À Aix-en-Provence, la ZAC de la Constance cherche un coordinateur environnemental pour suivre cinq ans de chantier et d’engagements écologiques.

Clôture de chantier écologique

Avant les pelleteuses, il y a parfois des piquets, des rubans, des relevés d’espèces et des zones où les engins n’ont pas le droit de passer. Sur un chantier d’aménagement, l’écologie se joue souvent à cette échelle: une clôture autour d’un milieu sensible, un calendrier adapté à la reproduction d’une espèce, un arbre conservé, un suivi transmis aux services de l’État.

C’est ce travail que la SPLA Pays d’Aix Territoires veut confier à un écologue coordinateur environnemental pour la ZAC de la Constance, à Aix-en-Provence. Le marché prévoit une mission de cinq ans, estimée à 250 000 euros hors taxes, avec un plafond fixé à 300 000 euros. Elle doit accompagner les chantiers de viabilisation publique, suivre les mesures d’évitement, de réduction et de compensation, piloter les suivis écologiques et rendre compte de leur mise en œuvre.

La Constance n’est pas une petite couture urbaine. Le projet porte sur environ 92 hectares, à la jonction des quartiers ouest et sud d’Aix-en-Provence. Il prévoit environ 3 600 logements, dont une part de logements sociaux, mais aussi des activités tertiaires, des commerces, des équipements publics et des espaces verts. Le secteur est pris dans une géographie très aixoise: besoin de logements, pression foncière, paysages surveillés de près, proximité de grandes infrastructures comme l’A8, l’A51 et la voie ferrée.

Dans ce type d’opération, l’écologue ne rend pas le projet acceptable à lui seul. Il ne tranche pas non plus le débat entre urbanisation, paysage et biodiversité. Son rôle est plus concret: vérifier que les engagements écrits tiennent quand les travaux commencent.

L’avis de l’autorité environnementale avait déjà pointé plusieurs sujets sensibles: consommation d’espaces naturels et agricoles, biodiversité, continuités écologiques, ruissellement, bruit, qualité de l’air et mobilité. Il signalait aussi la présence d’habitats favorables à des espèces protégées, malgré un site déjà marqué par l’urbanisation et les infrastructures. Le dossier prévoyait des mesures pour éviter, réduire ou compenser les impacts, avec des effets résiduels encore importants sur certains milieux et certaines espèces.

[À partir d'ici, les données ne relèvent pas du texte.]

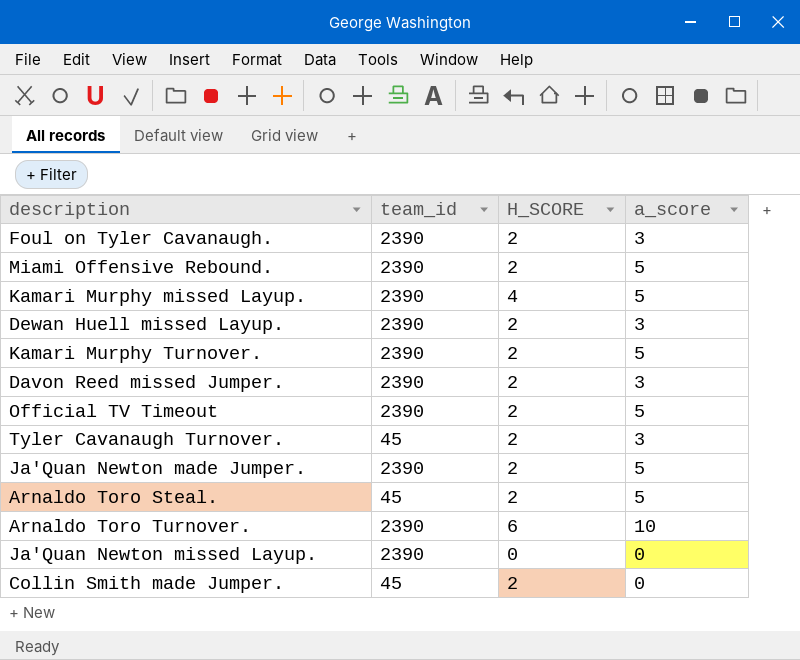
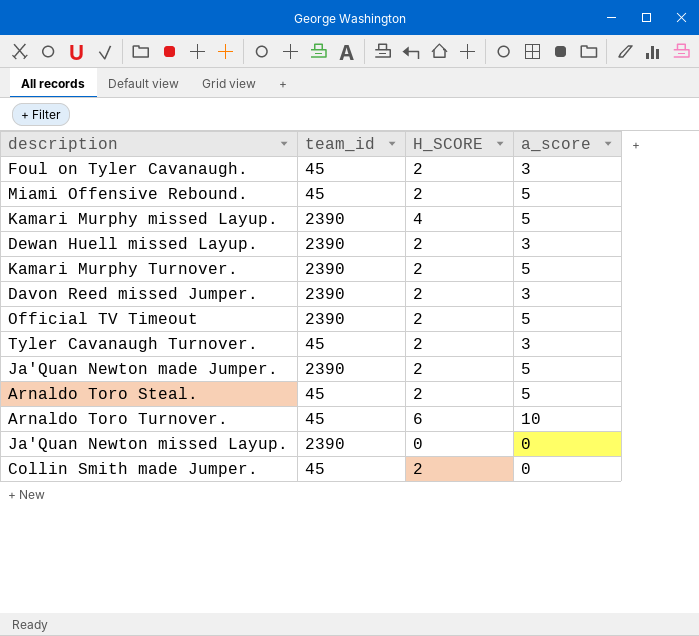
Foul on Tyler Cavanaugh. | team_id: 2390 -> 45
Miami Offensive Rebound. | team_id: 2390 -> 45
Arnaldo Toro Turnover. | team_id: 2390 -> 45

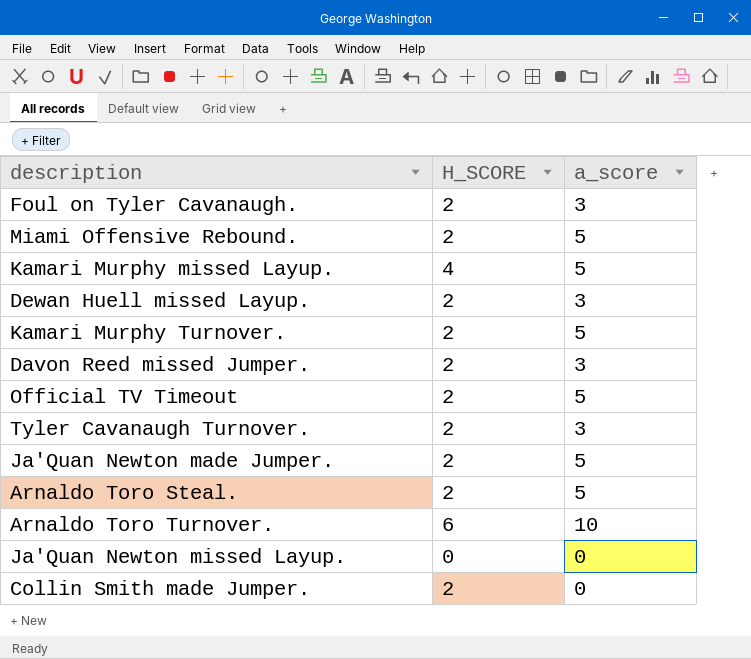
column team_id | position: 2 -> none

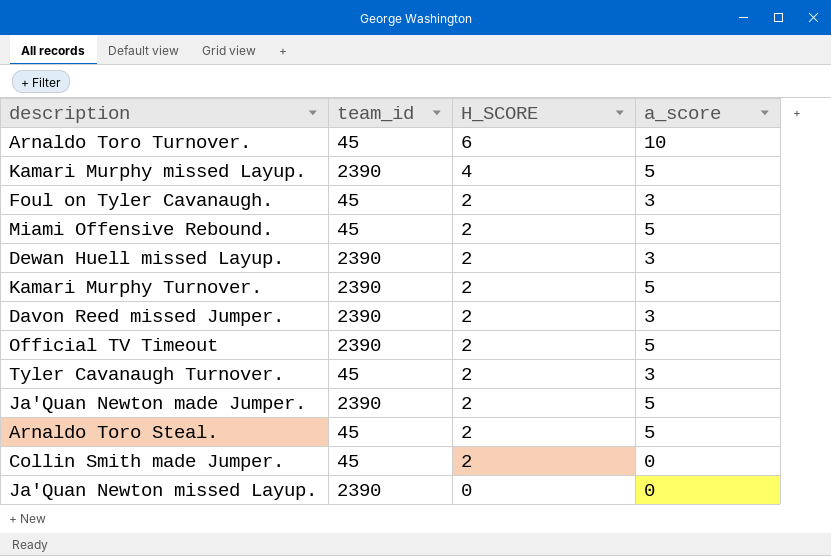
row order: none -> H_SCORE descending
column team_id | position: none -> 2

C’est là que cette mission devient concrète. Une mesure inscrite dans une étude d’impact ne protège rien si personne ne vérifie son application. Sur le terrain, cela peut vouloir dire contrôler les emprises, limiter l’éclairage, éviter la dispersion d’espèces invasives, ajuster certaines interventions ou documenter ce qui a réellement été fait.

La ZAC reste contestée, notamment par des associations qui défendent les paysages liés à Cézanne et la biodiversité du plateau. La mission d’écologue ne ferme pas cette controverse. Elle dit seulement que le projet arrive dans une phase où les promesses environnementales devront être suivies au bord des pistes, des clôtures et des tranchées.

Pour les habitants, l’enjeu se résume assez vite. Si le quartier se construit, qui vérifiera que les protections prévues tiennent encore lorsque le calendrier, les coûts et les contraintes du chantier commenceront à pousser?